In larger cities, you will find hospitals with state-of-the-art equipment, as well as specialists in all fields and doctors with private clinics. But expats do not need to live in a metropolis to take advantage of good quality medical care. The smaller cities also have private clinics and modern hospitals. And in small cities, you will often find private doctors who make that extra effort and who even make home visits if you are too sick to go out.

The international living correspondent Donna Stiteler lives in the third largest city in Ecuador and in the economic center of the Sierra Sur, Cuenca. “My husband, Rowland, who is a writer and not a carpenter, recently” cut “his index finger”, she says.

“The trip to the emergency room on a Sunday required a 5-minute wait in the emergency room, where a surgeon sewed his finger for only US$ 60. This was the price of the walk without using any insurance. “However, we have the government IESS plan that covers us at 2 for less than US$ 100 per month. We perform most of our medical treatments out of pocket because medical care is 80% cheaper than in the US. And the consultation to the specialists for US$ 40 each”, says Donna.

Costa Rica (tied with Mexico)

In almost any standard, Costa Rica has some of the best health services in Latin America. There are 2 systems, which can be accessed by expatriates: the universal health system administered by the government, the Costa Rican Social Security Fund, known as Caja, and the private system.
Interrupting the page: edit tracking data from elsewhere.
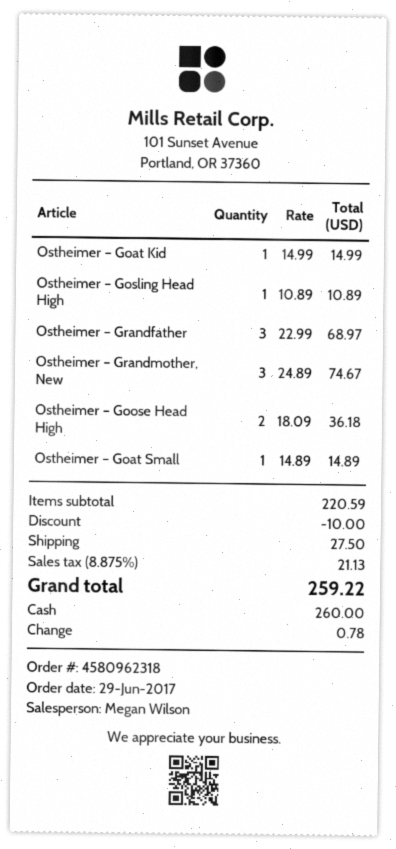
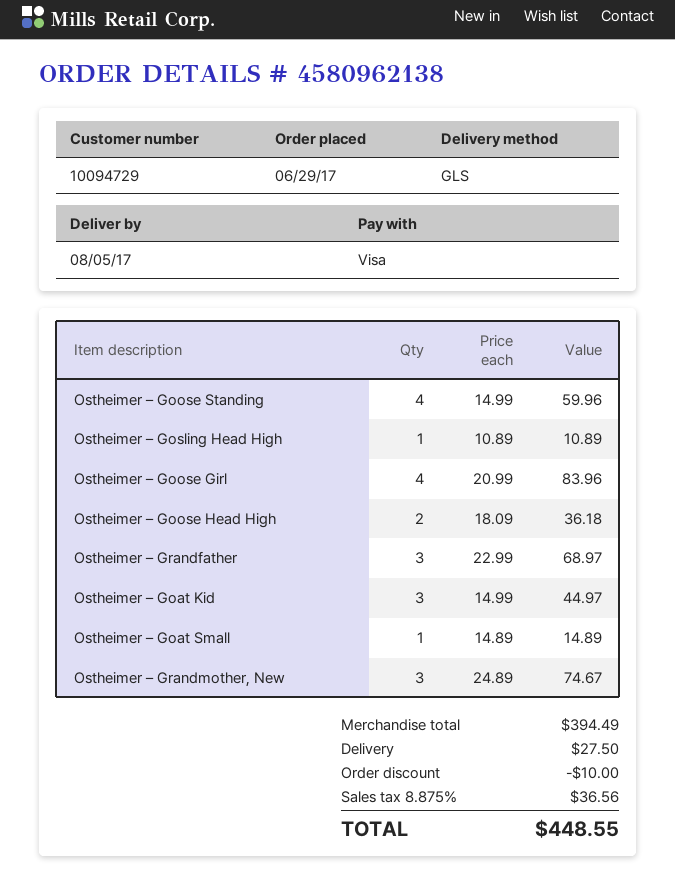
order number: 4580962318 -> 4580962138
payment method: cash -> Visa
Ostheimer – Goat Kid: 1 x 14.99 = 14.99 -> 3 x 14.99 = 44.97
Ostheimer – Goose Standing: none -> 4 x 14.99 = 59.96
Ostheimer – Goose Girl: none -> 4 x 20.99 = 83.96
subtotal: 220.59 -> 394.49
tax: 8.875% = 21.13 -> 8.875% = 36.56
total: 259.22 -> 448.55

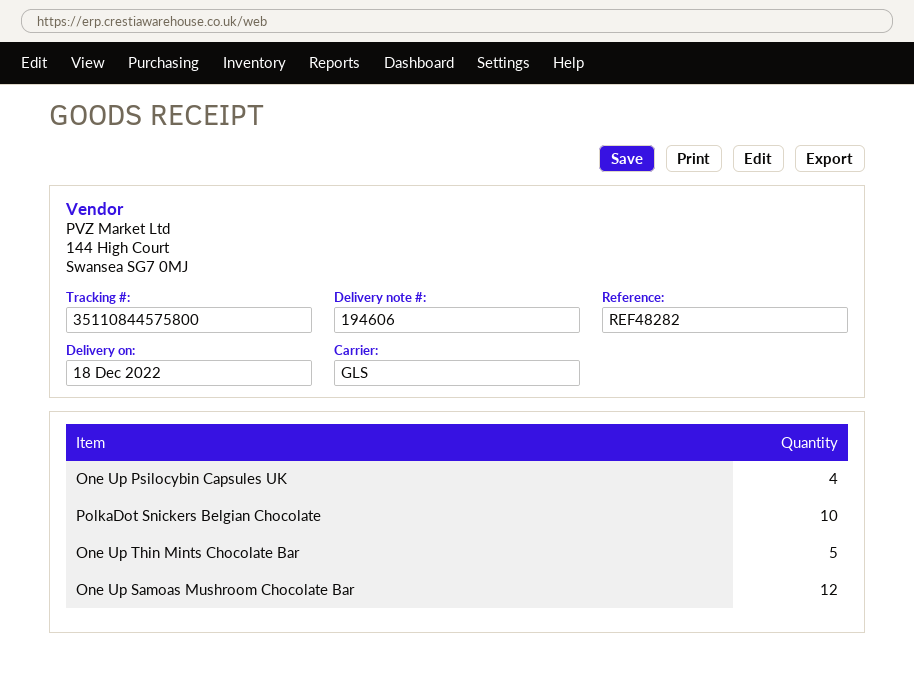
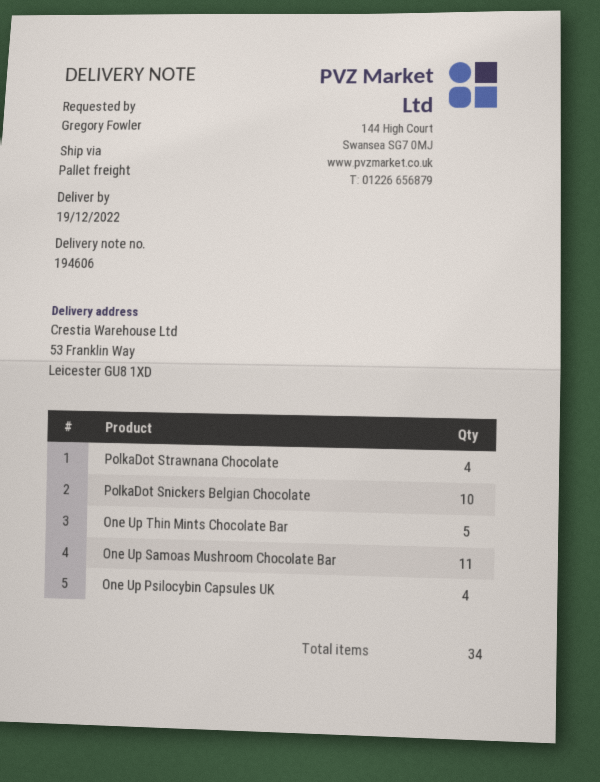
delivery date: 2022-12-18 -> 2022-12-19
shipping method: GLS -> pallet freight
One Up Samoas Mushroom Chocolate Bar: 12 -> 11
PolkaDot Strawnana Chocolate: none -> 4

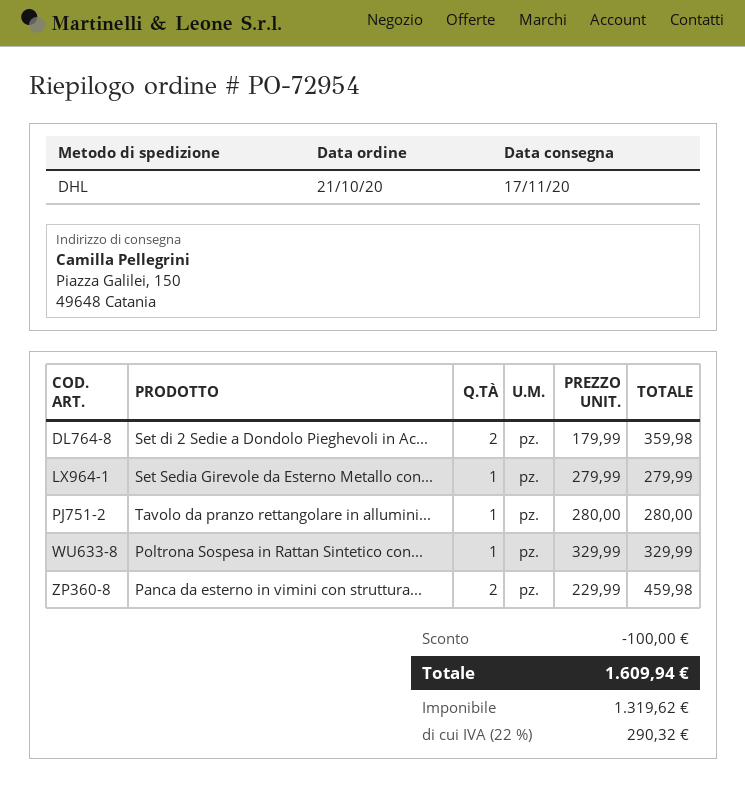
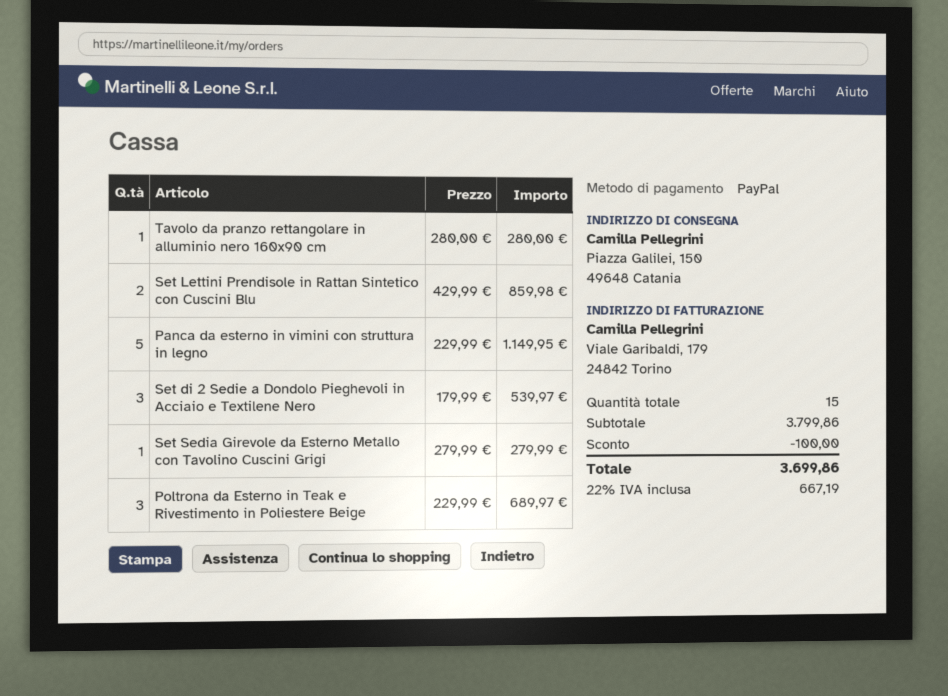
Set di 2 Sedie a Dondolo Pieghevoli in Ac...: 2 x 179.99 = 359.98 -> 3 x 179.99 = 539.97
Poltrona Sospesa in Rattan Sintetico con...: 1 x 329.99 = 329.99 -> none
Panca da esterno in vimini con struttura...: 2 x 229.99 = 459.98 -> 5 x 229.99 = 1149.95
Set Lettini Prendisole in Rattan Sintetico con Cuscini Blu: none -> 2 x 429.99 = 859.98
Poltrona da Esterno in Teak e Rivestimento in Poliestere Beige: none -> 3 x 229.99 = 689.97
tax: 22% = 290.32 -> 22% = 667.19
total: 1609.94 -> 3699.86

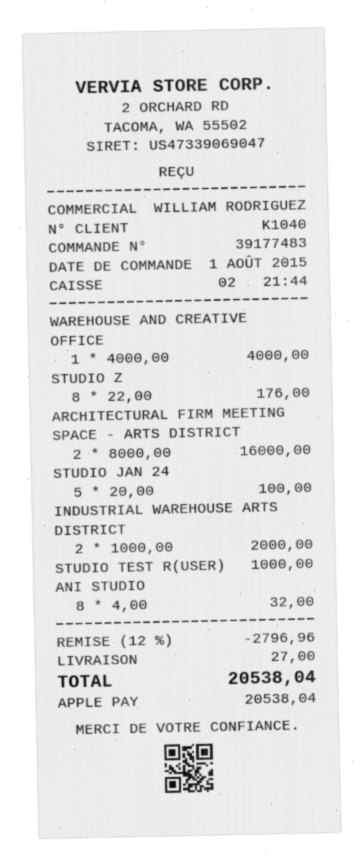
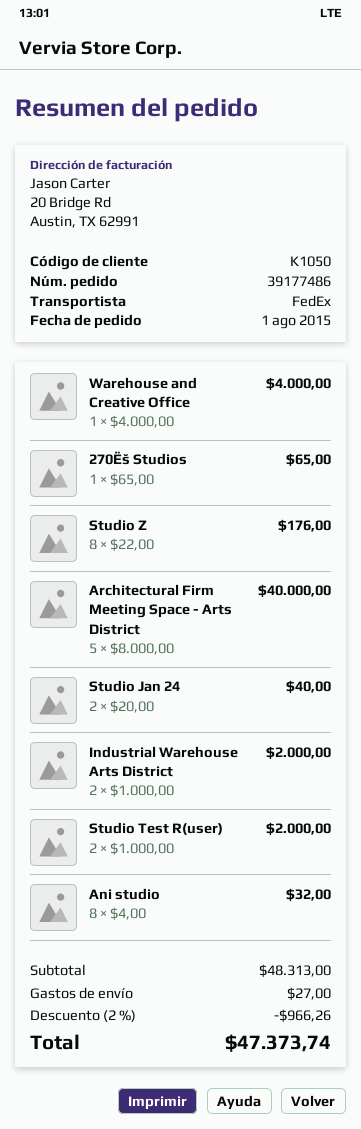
order number: 39177483 -> 39177486
customer number: K1040 -> K1050
ARCHITECTURAL FIRM MEETING SPACE - ARTS DISTRICT: 2 x 8000.00 = 16000.00 -> 5 x 8000.00 = 40000.00
STUDIO JAN 24: 5 x 20.00 = 100.00 -> 2 x 20.00 = 40.00
STUDIO TEST R(USER): 1 x 1000.00 = 1000.00 -> 2 x 1000.00 = 2000.00
270Ëš Studios: none -> 1 x 65.00 = 65.00
discount: 12% = 2796.96 -> 2% = 966.26
total: 20538.04 -> 47373.74

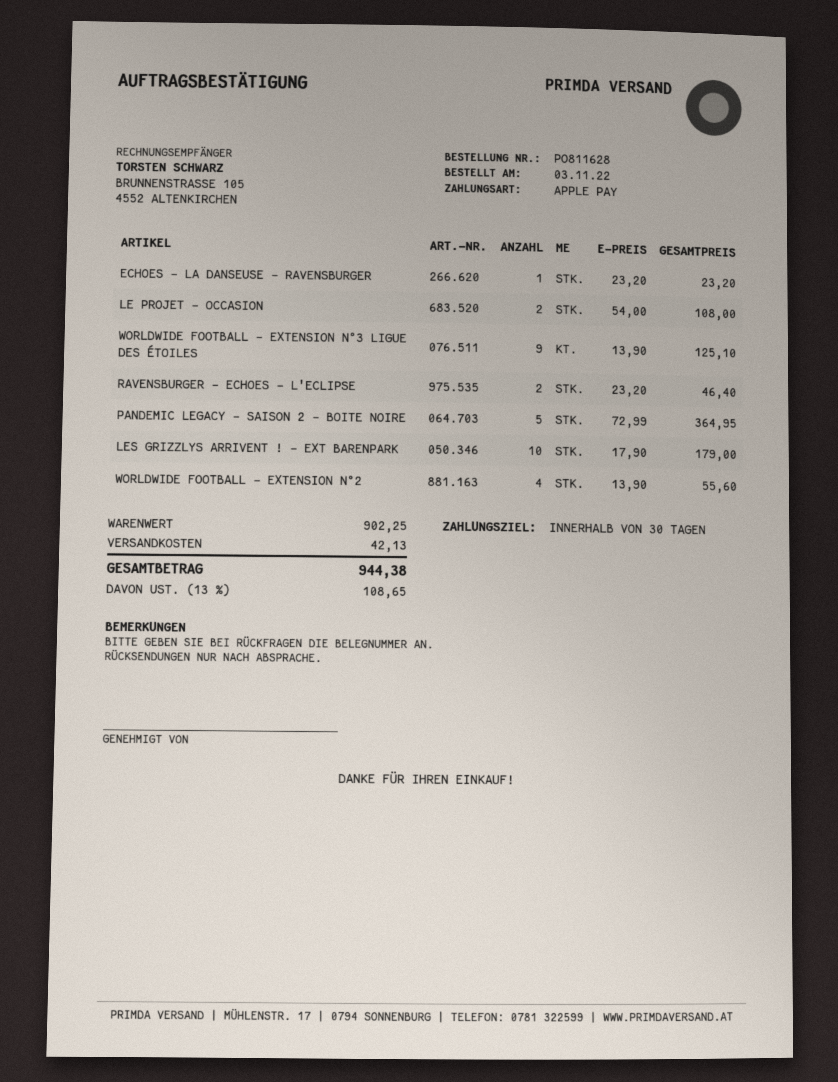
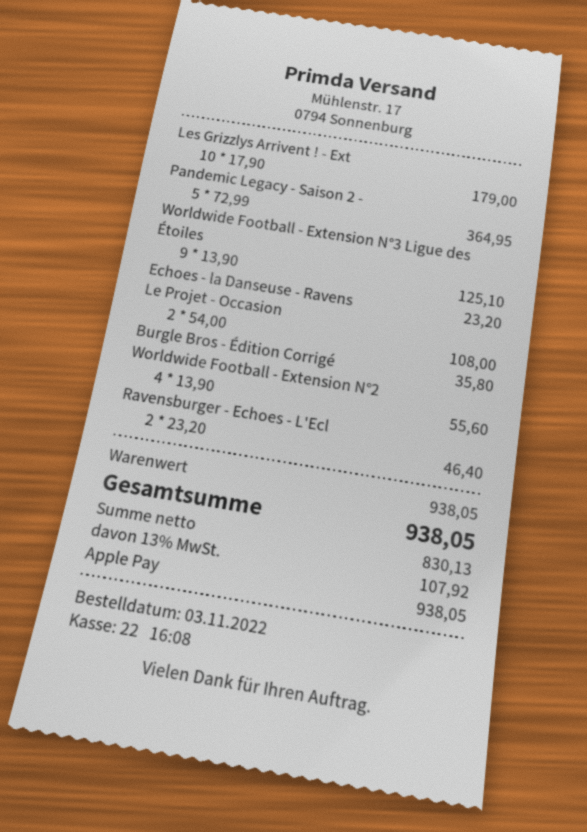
Burgle Bros - Édition Corrigé: none -> 1 x 35.80 = 35.80
subtotal: 902.25 -> 938.05
shipping: 42.13 -> none
tax: 13% = 108.65 -> 13% = 107.92
total: 944.38 -> 938.05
Both health systems are constantly updated: new hospitals, new equipment and improvements in staff training.

Many doctors, especially in private practice, speak English and have received training in Europe, Canada, or the US. But despite the advances, the costs are low compared to those at home.

Texas doctor John Michael Arthur, MD, who now lives in the Central Valley, Costa Rica, has many accolades for Costa Rica’s health system.

“Having the public health system and the private health system available to residents provides excellent options as you” buy “to receive care,” he says. “High-quality medical care (medical, surgical and dental) is easily found and at about 1/3 of the cost of US prices in the private system.

“For example, recently I had a new cutting-edge zirconium crown placed for approximately US$ 275. And I had an echocardiogram for only US$ 145, and I went with the full analysis and the report in my hands.”

Mexico (tied with Costa Rica)

A favorite place for expatriates looking for a refuge near the US and Canada, Mexico offers an affordable cost of living and excellent medical care.

Most doctors and dentists in Mexico received at least part of their training in the US. Many of them continue going to the USA or Europe to receive continuous training.

Every medium or grand city In Mexico, you have at least one 1st-class hospital with the cost of medical care, in general, half or less than what you could expect to pay in the US. The same goes for prescription medications.

In addition, health insurance in Mexico costs much less than in the US. “Mexico offers 2 national health plans for residents”, says Don Murray, correspondent of IL Rivera Maya. “The most popular among expatriates seems to be the Seguro Popular program, where annual costs can be a few hundred dollars for full coverage”.